We got out and began to walk, and as the hours went by it became clear that this was no ramble. Higher and higher we went, until there was no grass and no trees. We had left the ibex far below us. There weren’t even any birds, let alone butterflies; and the landscape had changed from the Sound of Music to a desolate and blasted moonscape, full of haphazard piles of metamorphic rock, colossal slabs of schist and gneiss – broken and ruined as though eternally dynamited by some malign cosmic force.
By this stage I was starting to feel the effects of hauling my 17 stone up the mountain, and Stephano made a sympathetic puffing noise, like a walrus. “Are you all right, Boris?” he asked. “We can always stop or go back if it is not possible for you.” Well, there is only one way to respond to a challenge like that, isn’t there? We kept going, Marina much more nimbly than me.
By mid afternoon we came at last to a “rifugio” – a kind of pinewood cabin just below the snowline, where Stephano proposed that we spend the night. In the morning, said our guide, we would make for the summit. Why wait? I said, with all the bravura I could muster. Why not keep going? Stephano looked at me and smiled.
We passed a fitful night, surrounded by exceedingly serious Italian mountaineers, all of them bedecked with ropes and pitons and ice-axes, and all of them roasted by the sun to the colour of Nutella. At 4 am we rose and put on miner’s headlamps and crampons – the first time I have ever worn crampons – and began the final assault.
By now the whole mission was turning in my imagination into some Everest disaster epic. We staggered on up a wide and steep plain of ice and snow, fissured by crevasses. As the wind started to bite us – penetrating even the waterproof I had borrowed from the Mayor of Ayas – my morale began to sink yet further.
I fell over as I negotiated a crevasse, and as I tottered to my feet I asked Stephano if we could declare victory. “Isn’t this pretty much the summit?” I asked. It wasn’t, said our guide. For two more hours we toiled up a snow ridge so terrifying that we were commanded not to look on either side – an instruction I disobeyed. I instantly felt queasy. We were walking up a knife edge, with certain death on either side.
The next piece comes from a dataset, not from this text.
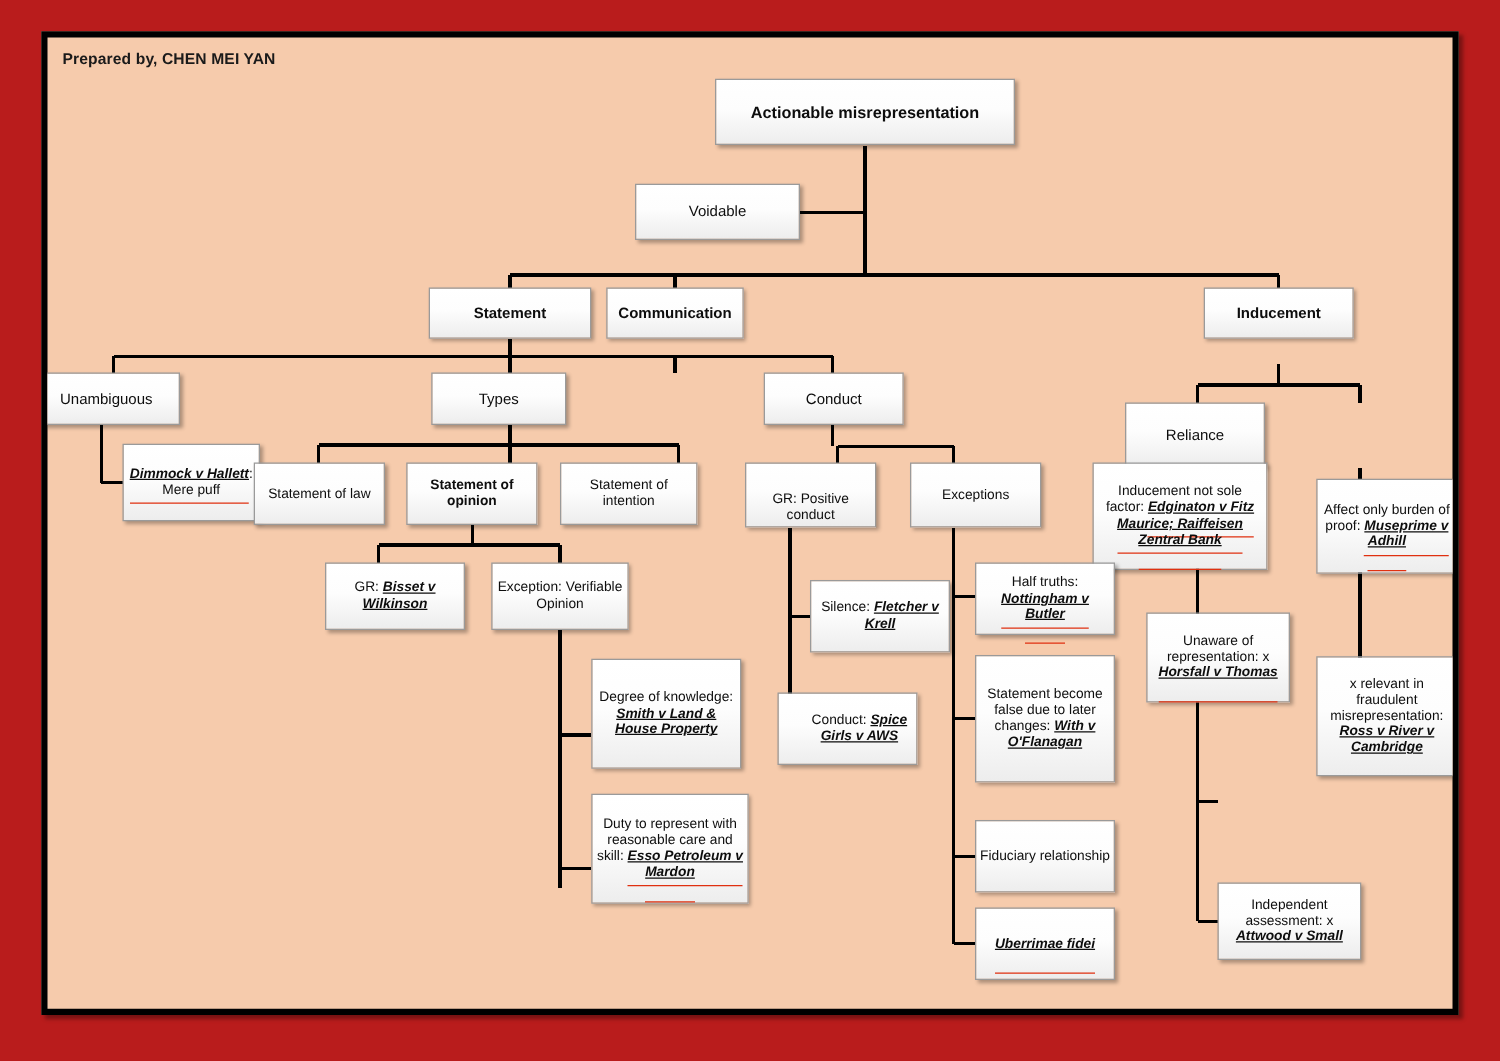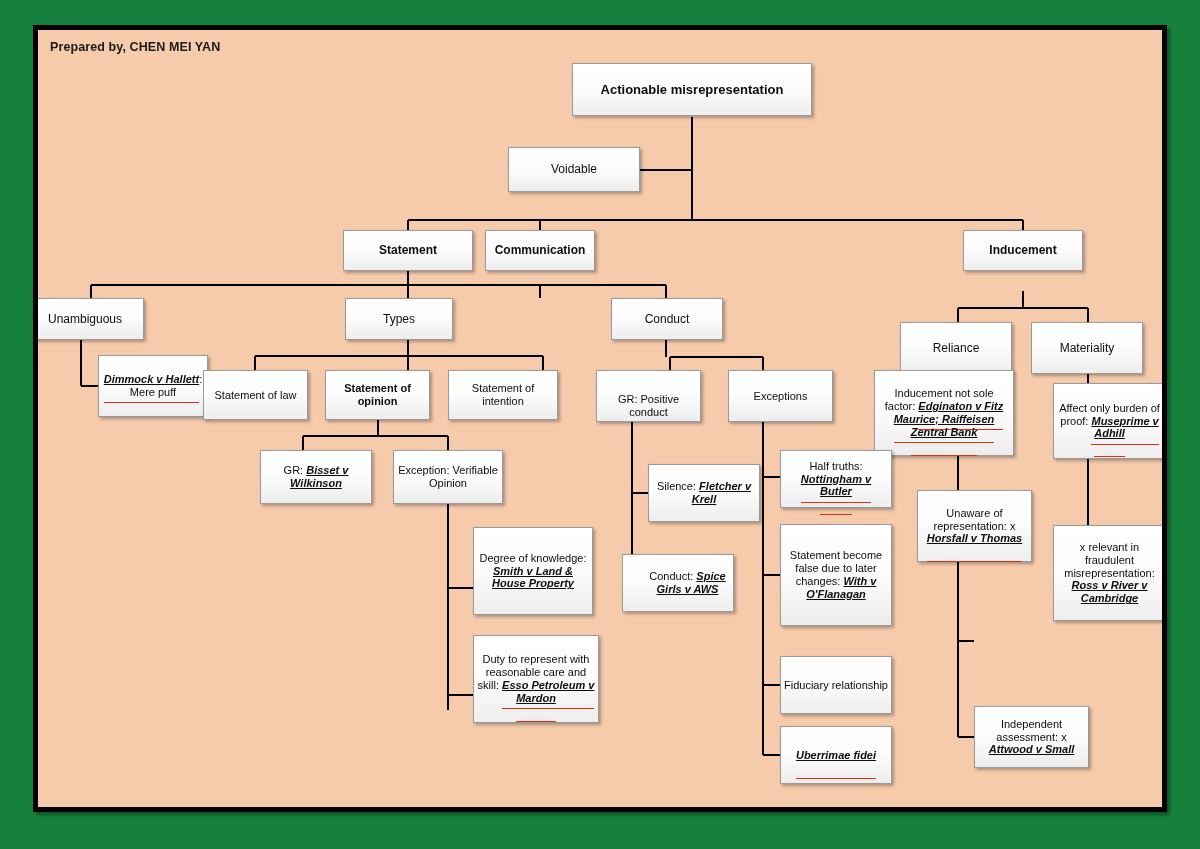"Prepared by, CHEN MEI YAN" #canvas { background: #15803d -> #b91c1c }
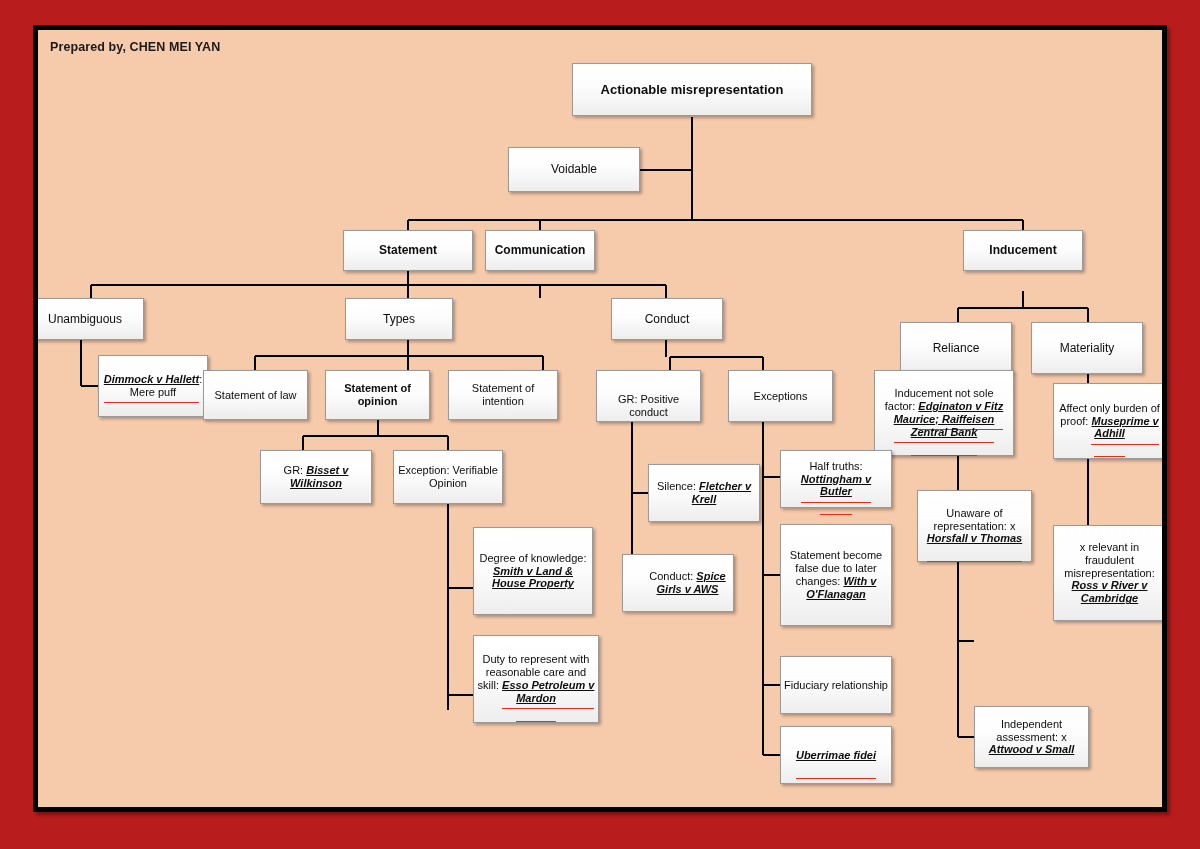"Materiality" div.node { html: <div> <span>Materiality</span> </div> -> none }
Finally we were on the top, just as the sun came up, and I wish I could record that I felt full of some spiritual insight or peace. As we tried to keep our balance on that small patch of stamped-down snow, I thought how lucky it was that Marina was so good at climbing, and I wondered how on earth we were going to get down from this 4226 metre spot and catch our plane from Turin; and as I looked at Mont Blanc and the Matterhorn, gleaming in the dawn, I am afraid I yearned to climb them, too.